I don;t do that, but I have recently been racking my brains to put a sight on my SS so I can get a consistent position of my head relative to the forks.

Is the reason people suggest that you let the rubber touch your cheek so that you get that consistent head-relative to the forks position?


----------



## wll (Oct 4, 2014)

I bend way over and have the bands at a height between my mouth and my ear lobe.. It is as close to my face as can be. If not my shots will be high...if I get lazy and bring my pouch hand lower, my shots will tend to be very high, as in up to two feet high at 30 yds !
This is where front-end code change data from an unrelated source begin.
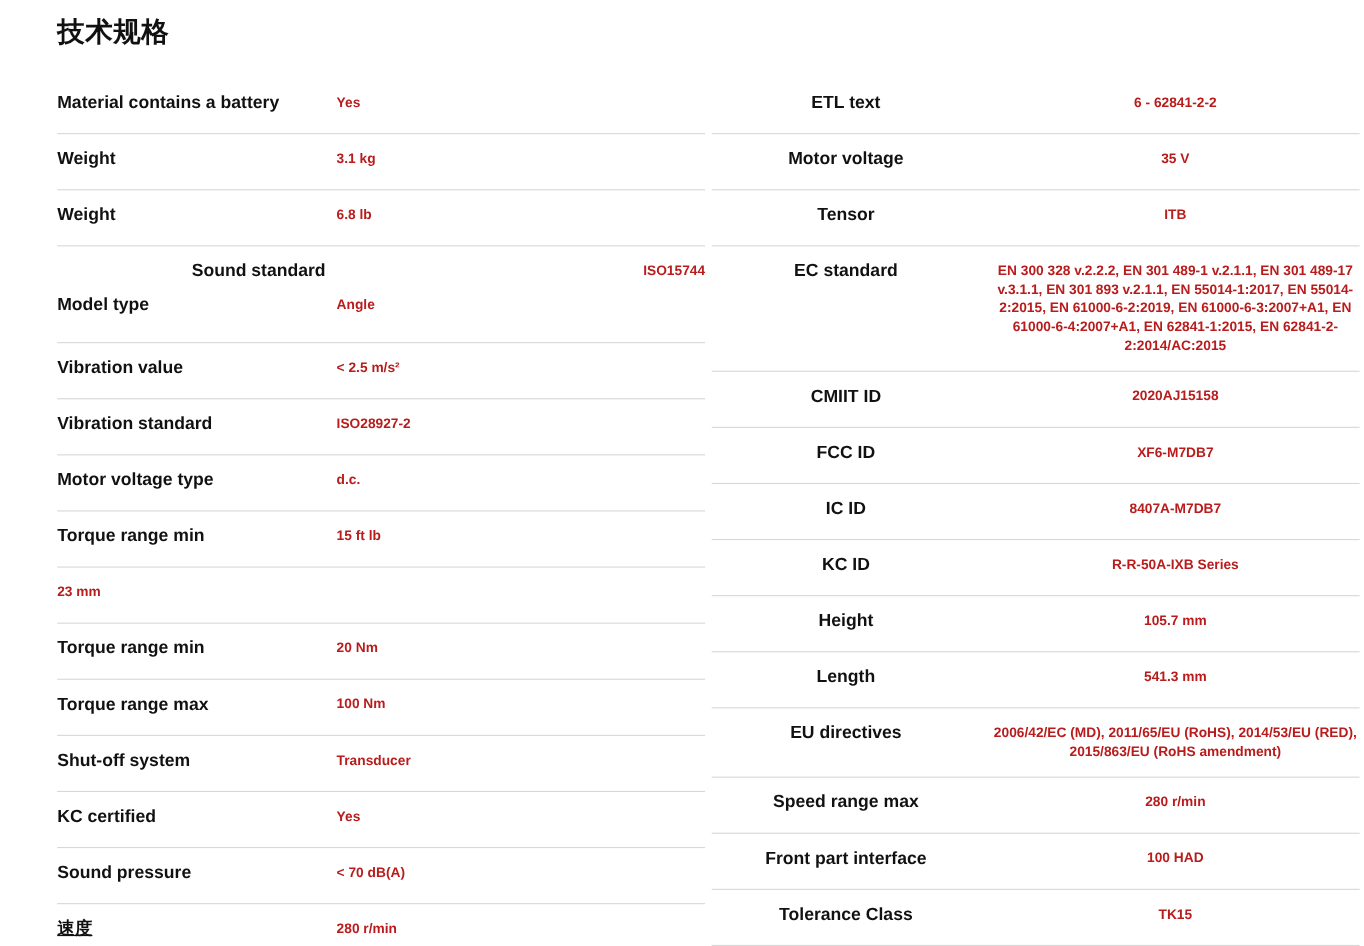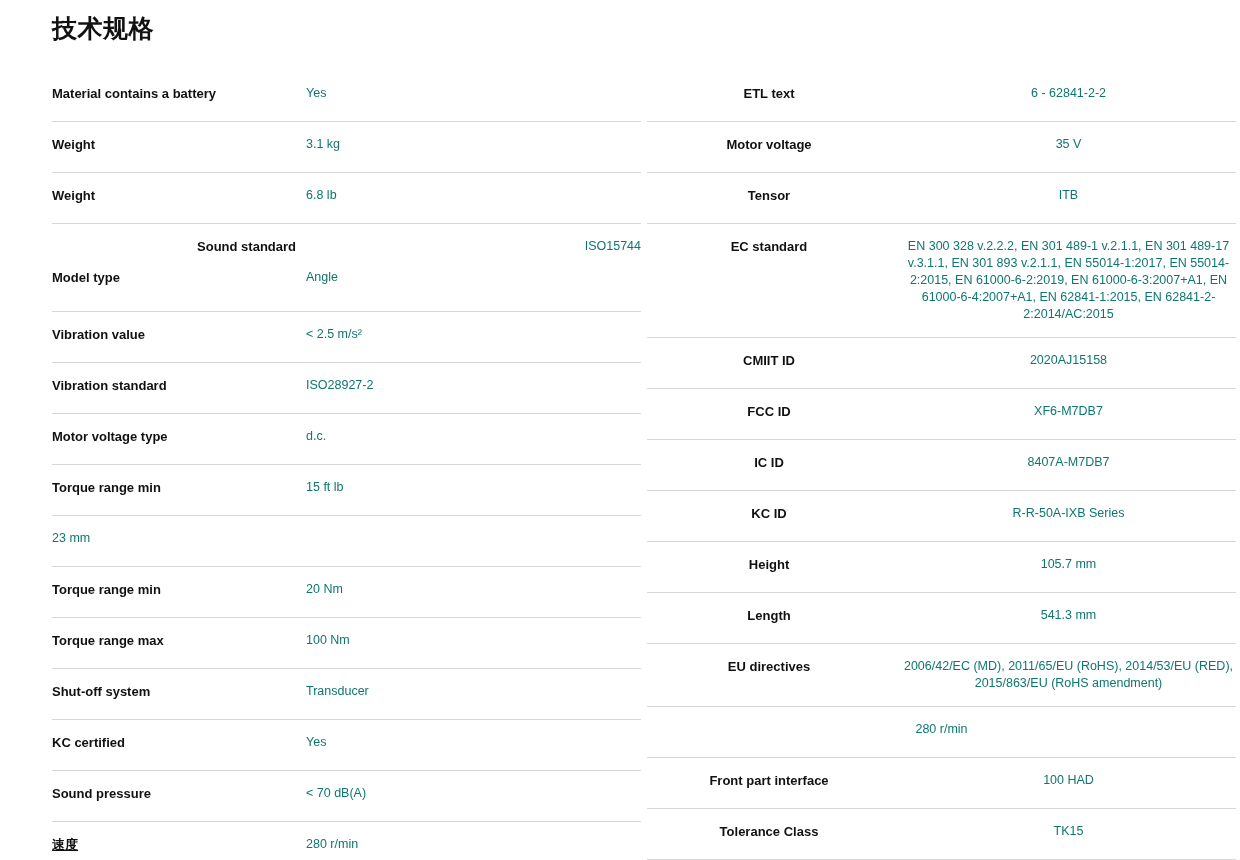"Material contains a battery" .spec-label { font-size: 13px -> 16px }
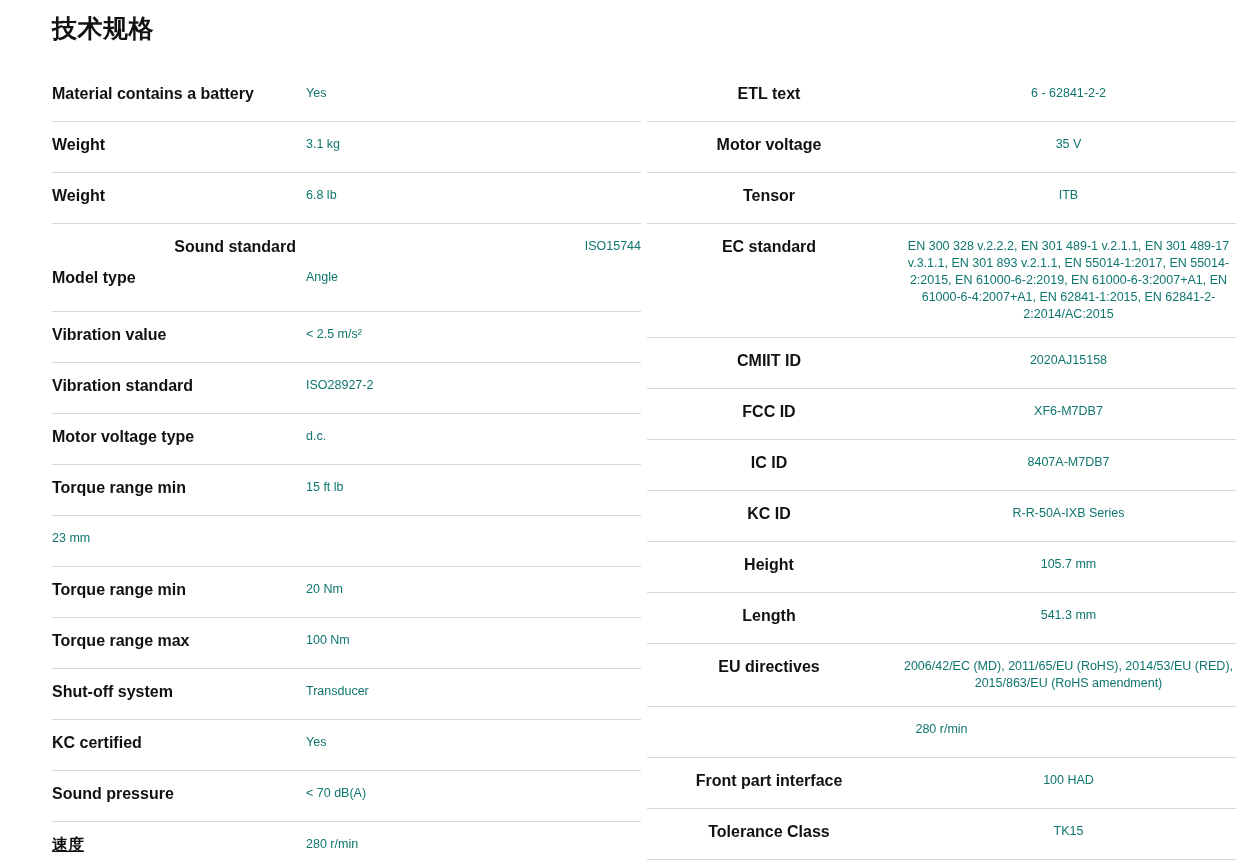"Yes" .spec-value { color: #0f766e -> #b91c1c; font-weight: normal -> bold }
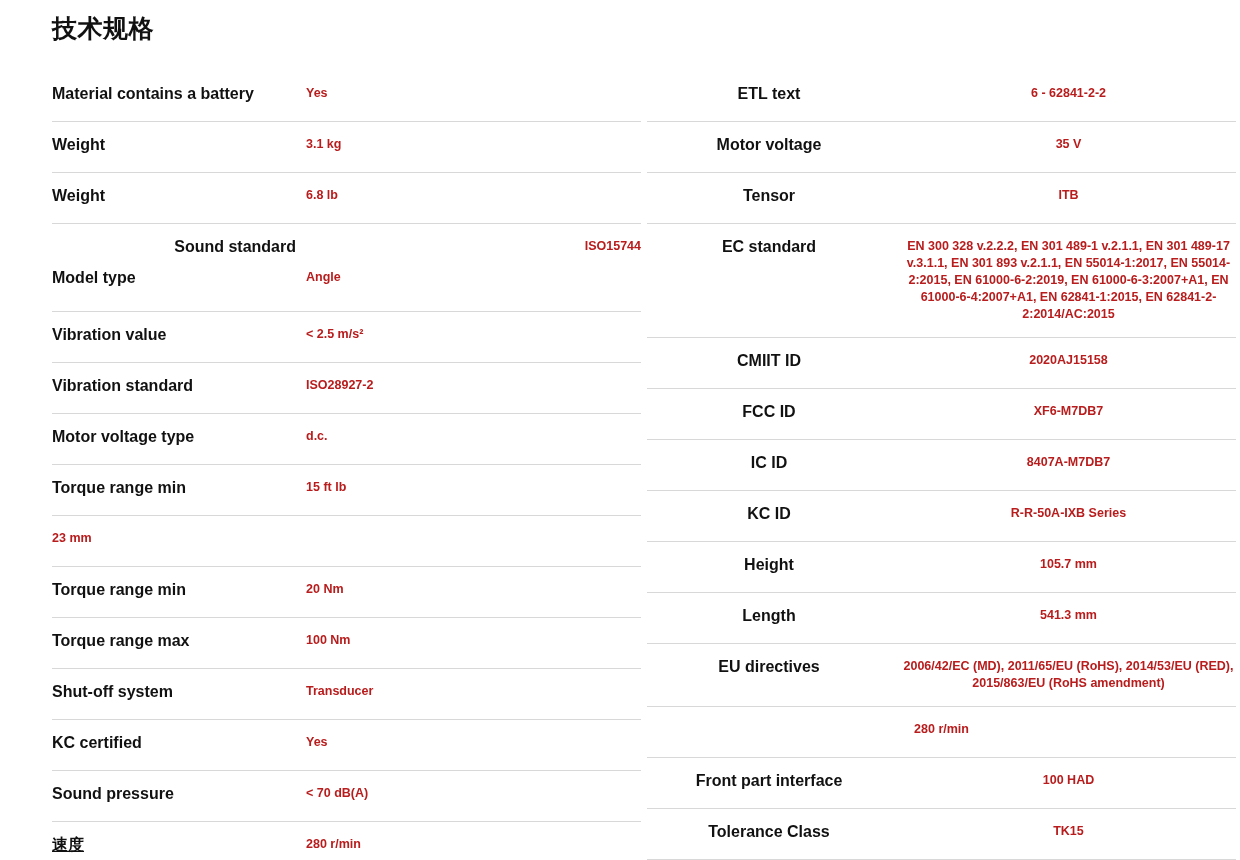"Speed range max" div.spec-label { html: none -> <div>Speed range max</div> }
JediMike, I feel your pain as I draw past my ear in a semi butterfly style and worry about the pouch hitting my face yet want a constant release point ! Since the rubber is so close under my aiming eye is the reason I always wear protective glasses.

wll


----------



## Can-Opener (May 11, 2013)

YES!


----------



## Charles (Aug 26, 2010)

Can-Opener said:


> YES!


Yes!!!

Cheers .... Charles


----------



## JediMike (Jan 1, 2015)

Thank you gentlemen (will take this out ot practice this weekend).


----------



## JediMike (Jan 1, 2015)

Got some sly backyard practice in using this technique and yep, can definitely discern an improvement , in part in the consistency of my aim point.
:koolaid:


----------



## Charles (Aug 26, 2010)

Glad to hear it! Just keep practicing ....

Cheers .... Charles


----------



## pult421 (Aug 13, 2015)

Charles said:


> Glad to hear it! Just keep practicing ....
> 
> Cheers .... Charles


I wanna be like charles when I grow up.. a wizard indeed


----------



## Charles (Aug 26, 2010)

pult421 said:


> Charles said:
> 
> 
> > Glad to hear it! Just keep practicing ....
> ...


It's easy ... just be the first to make every possible mistake ... but don't repeat the mistakes ... learn from them. Often knowing what NOT to do is as important, or even MORE important, than knowing what TO do ...

Cheers .... Charles


----------